[Material shown — start]

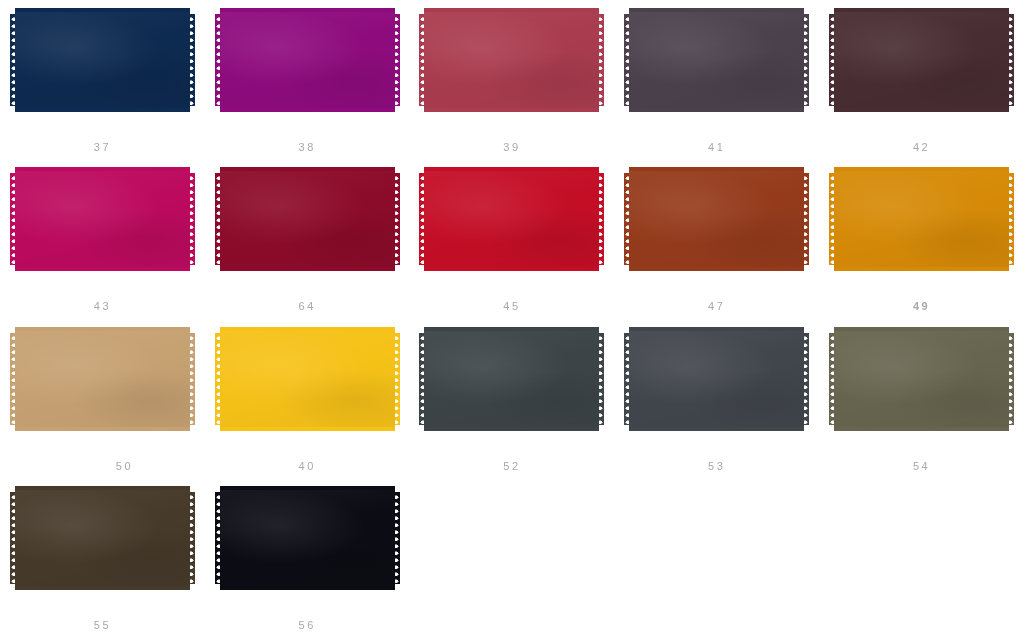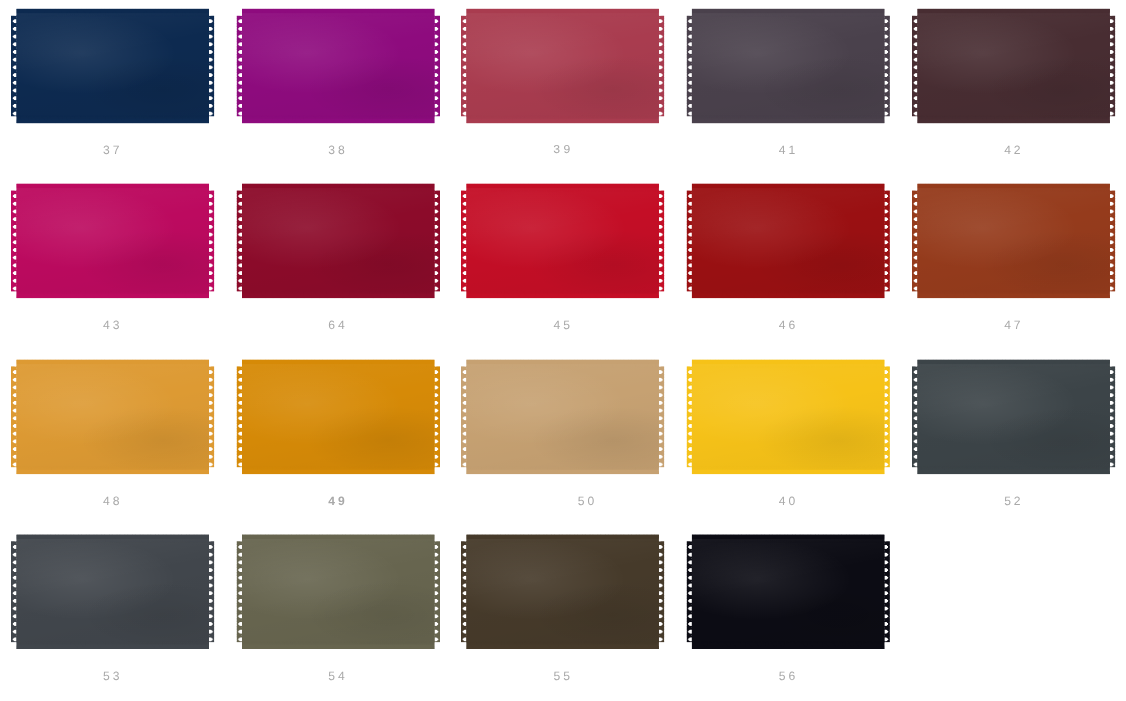"37" .swatch-label { margin-top: 20px -> 30px }
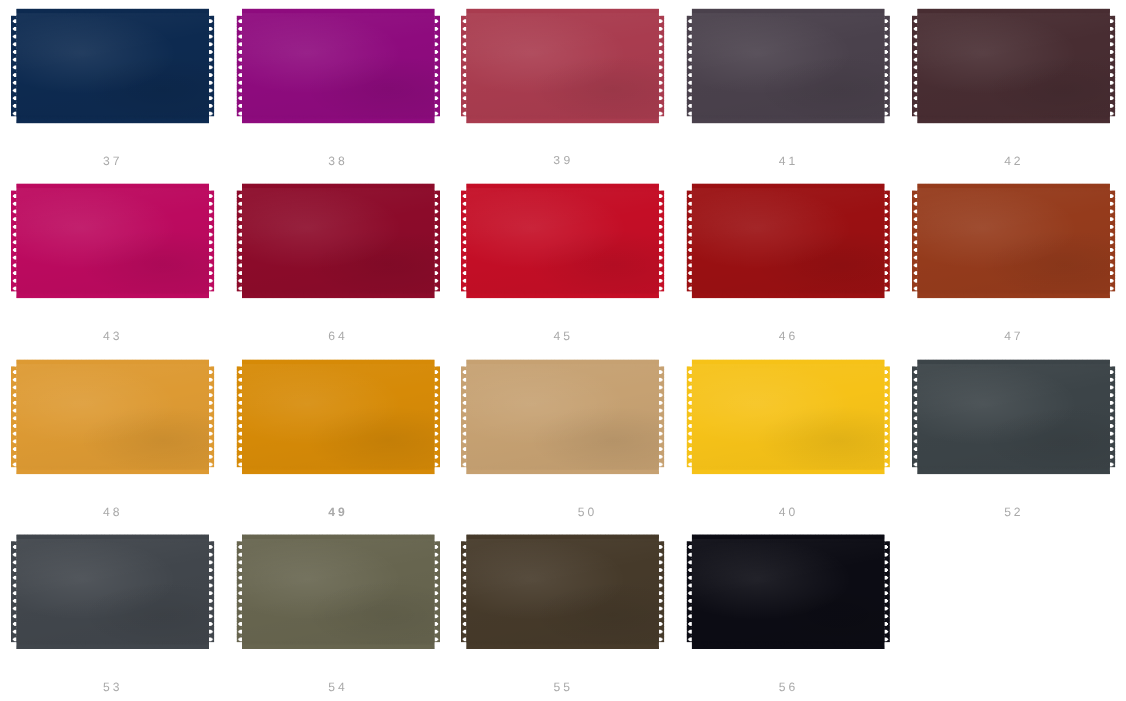"39" div.swatch-label { font-family: Liberation Mono, monospace -> none }
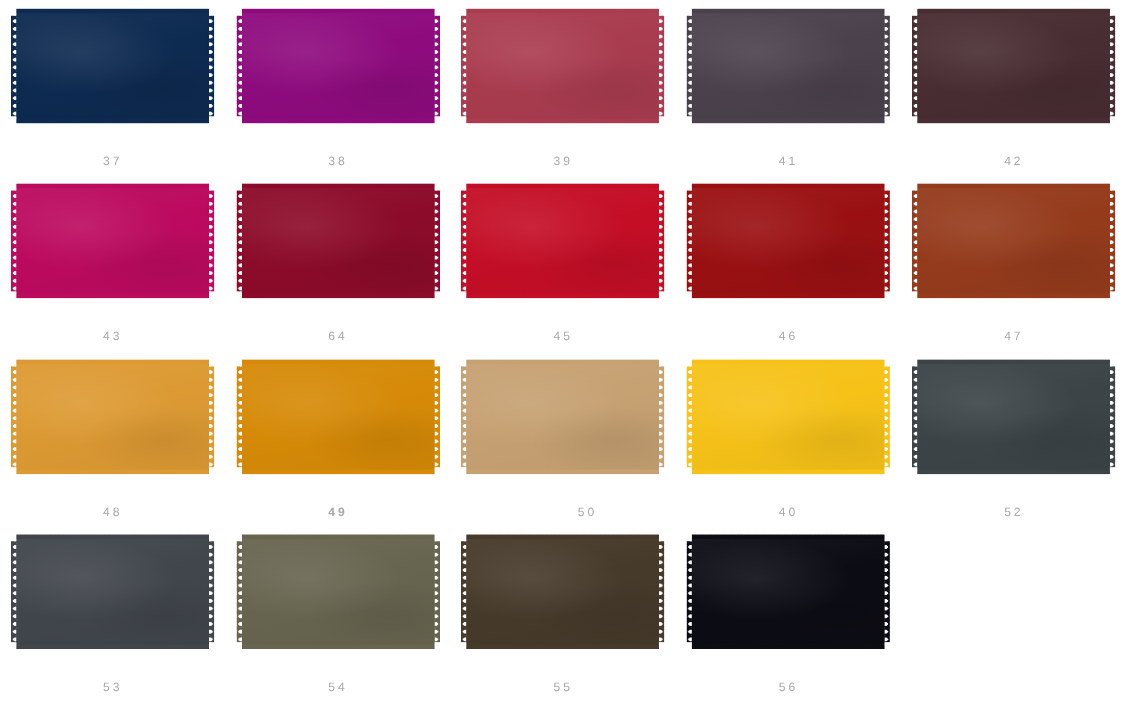"46" div.swatch-cell { html: <div> <div> <div> <div></div> <div></div> <div></div> <div></div> <div></div> <div></div> </div> </div> <div>46</div> </div> -> none }
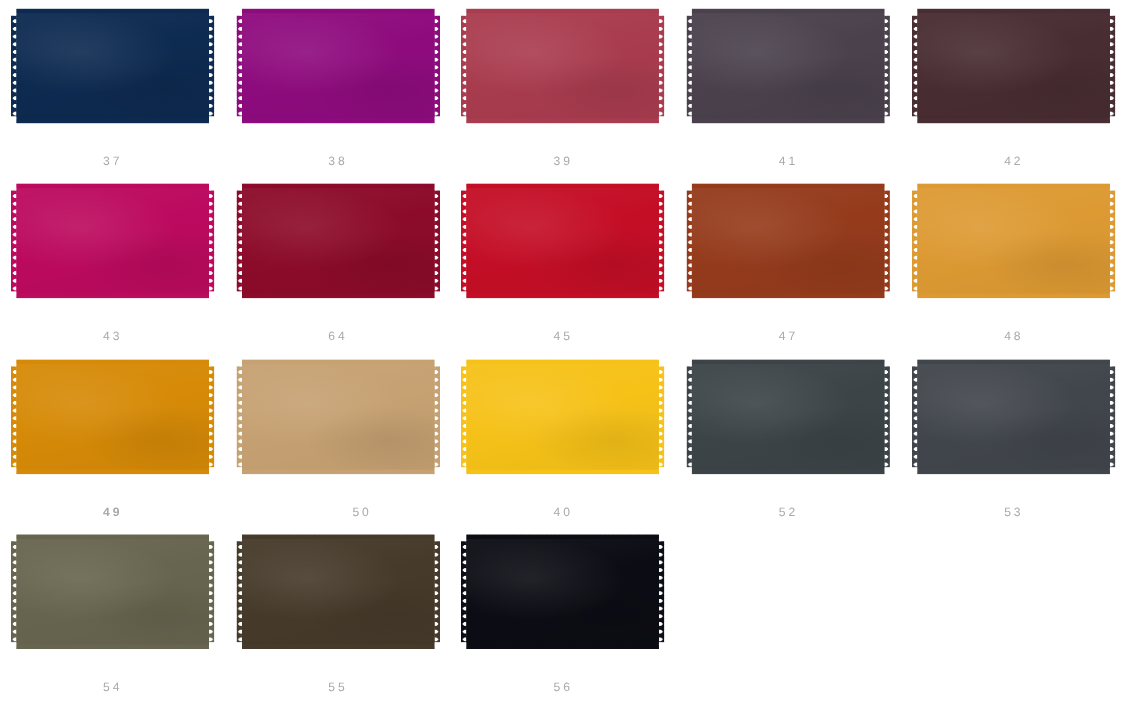"48" div.swatch-cell { html: <div> <div> <div> <div></div> <div></div> <div></div> <div></div> <div></div> <div></div> </div> </div> <div>48</div> </div> -> none }
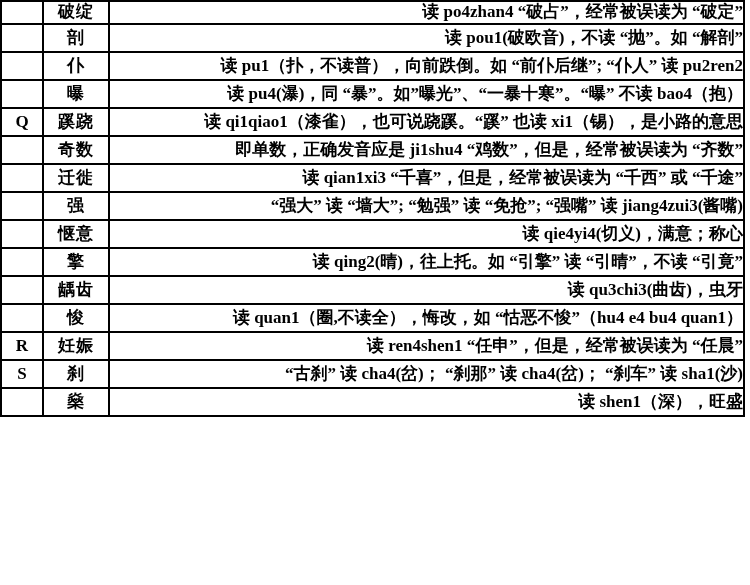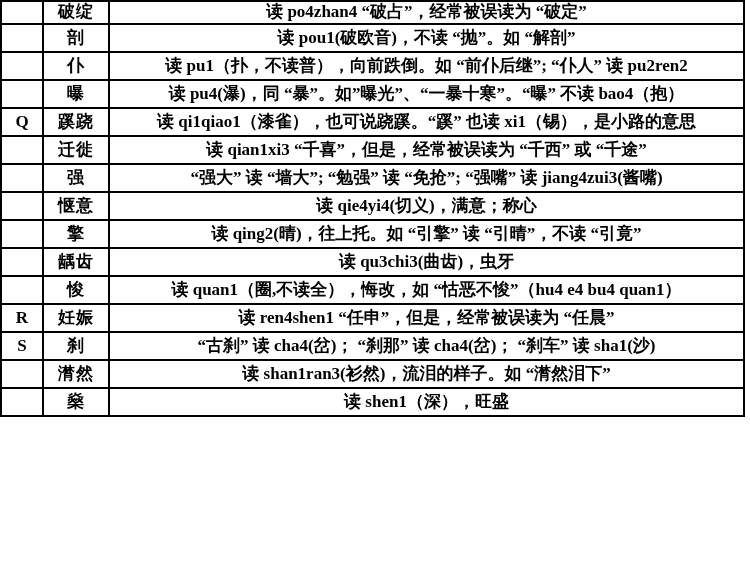"读 po4zhan4 “破占”，经常被误读为 “破定”" td.expl-cell { text-align: center -> right }
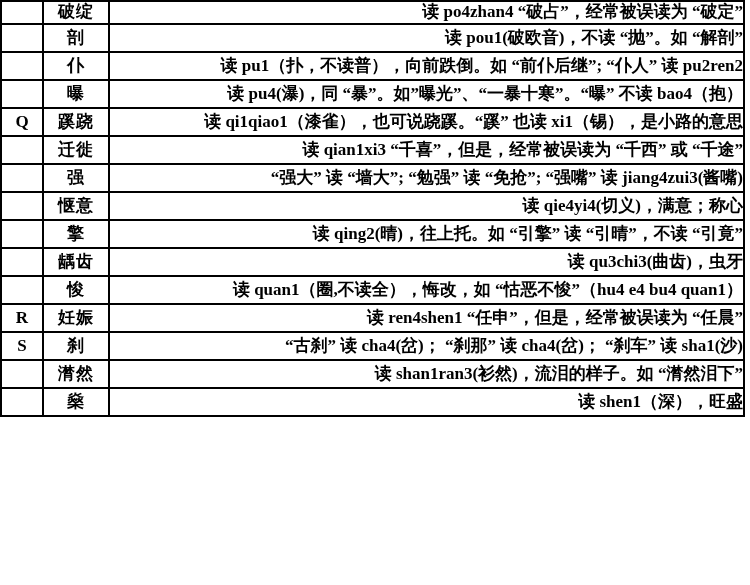"奇数" tr.row { html: none -> <tr> <td></td> <td>奇数</td> <td>即单数，正确发音应是 ji1shu4 “鸡数”，但是，经常被误读为 “齐数”</td> </tr> }
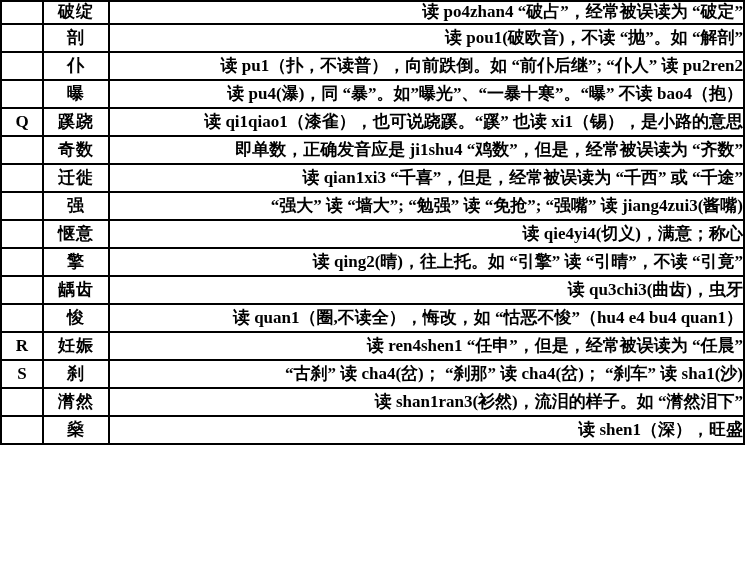"潸然" tr.row { html: <tr> <td></td> <td>潸然</td> <td>读 shan1ran3(衫然)，流泪的样子。如 “潸然泪下”</td> </tr> -> none }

[Material shown — finish]

## Task statement
Please repeat the entries exactly. Do not include the pictures.

## Finished task
"37" .swatch-label { margin-top: 20px -> 30px }
"39" div.swatch-label { font-family: Liberation Mono, monospace -> none }
"46" div.swatch-cell { html: <div> <div> <div> <div></div> <div></div> <div></div> <div></div> <div></div> <div></div> </div> </div> <div>46</div> </div> -> none }
"48" div.swatch-cell { html: <div> <div> <div> <div></div> <div></div> <div></div> <div></div> <div></div> <div></div> </div> </div> <div>48</div> </div> -> none }
"读 po4zhan4 “破占”，经常被误读为 “破定”" td.expl-cell { text-align: center -> right }
"奇数" tr.row { html: none -> <tr> <td></td> <td>奇数</td> <td>即单数，正确发音应是 ji1shu4 “鸡数”，但是，经常被误读为 “齐数”</td> </tr> }
"潸然" tr.row { html: <tr> <td></td> <td>潸然</td> <td>读 shan1ran3(衫然)，流泪的样子。如 “潸然泪下”</td> </tr> -> none }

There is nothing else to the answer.